We can get the best of both worlds, by using f³ as a variance reduction strategy for f².

That is, we train fⁱ on the sum of the following targets:

  • fⁱ⁺¹ for every data point where zⁱ⁺¹ is available.
  • ( fⁱ⁺² − fⁱ⁺¹)/ε for data points where zⁱ⁺² is available, where ε is the probability that zⁱ⁺² is available conditioned on zⁱ⁺¹ being available.
  • ( fⁱ⁺³ − fⁱ⁺²)/ε′ for data points where zⁱ⁺³ is available, where ε′ is the probability that zⁱ⁺³ is available conditioned on zⁱ⁺¹ being available.
  • And so on.

In the case where fⁱ⁺¹ is completely uninformative, this reduces to only training fⁱ on data points where zⁱ⁺² is available. In the case where fⁱ⁺¹ = y, this amounts to training fⁱ on all of the data. (If the predictor fⁱ is constant, this essentially reduces to output distribution matching.)

A claim

Including the intermediate signals zⁱ can only improve the quality of a naive prediction algorithm which only uses the labelled data.

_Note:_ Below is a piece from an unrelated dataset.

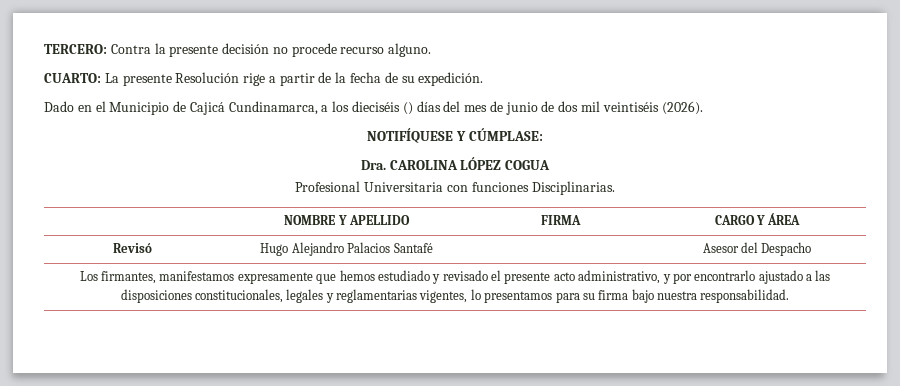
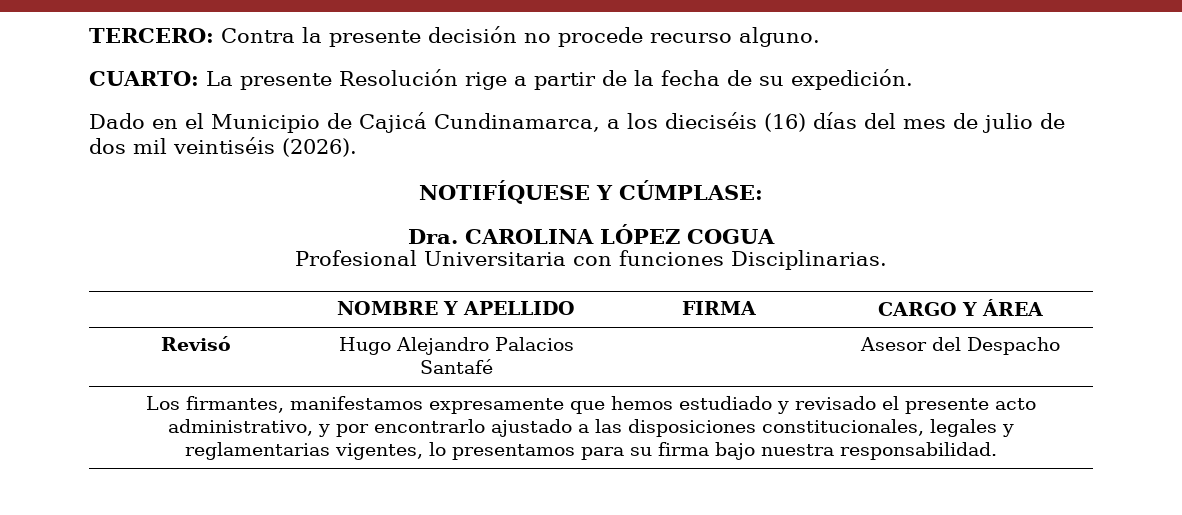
- Dado en el Municipio de Cajicá Cundinamarca, a los dieciséis () días del mes de junio de dos mil veintiséis (2026).
+ Dado en el Municipio de Cajicá Cundinamarca, a los dieciséis (16) días del mes de julio de dos mil veintiséis (2026).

To see this, we use the fact that the naive prediction algorithm is equivalent (modulo choice of learning rates) to our improved algorithm with fⁱ = 0 for all i.

But improving the quality of fⁱ, as a predictor, is guaranteed to reduce the variance of our training signal (while any change to f will leave our signal unbiased) — at least if we assume that fⁱ is unbiased and that it does not have higher variance on data points where zⁱ⁺¹ is unavailable. This is because we can write the variance of the target as the variance of an unbiased predictor plus that predictor’s MSE, and shifting more variance to the predictor decreases the total variance of our signal.

So using any reasonable training procedure for the fⁱ will result in a lower variance signal than simply setting them to 0.

Similarly, adding additional intermediate training signals can only help.

It’s not clear how much these additions help. Intuitively, there are many cases where they would significantly reduce the variance of the training signal. Reducing the variance of a training signal by a factor of k corresponds roughly to increasing the amount of data by a factor of k. But it’s hard to know how it will actually play out without trying it in some context.

More complex structures

I’ve assumed that zⁱ is available whenever zⁱ⁺¹ is. It would be nice to apply similar methods in cases where we don’t have such a simple linear order.

In this setting, for each set of indices T ⊆ {0, 1, 2, …, n}, we train a predictor fᵀ to predict y given the values zⁱ for i ∈ T. As before, we can use the predictors corresponding to big sets to do variance reduction for the predictors corresponding to small sets. Our classifier is of course the predictor for the subset T = {0}.

However, there are now many possible variance reduction schemes, each of which is quite complicated. I don’t have any particular insight for how to choose amongst them, or even whether they will work at all. It seems like an interesting question if applications with complex structure seem important at some point, but it’s probably a fine issue to set aside for now.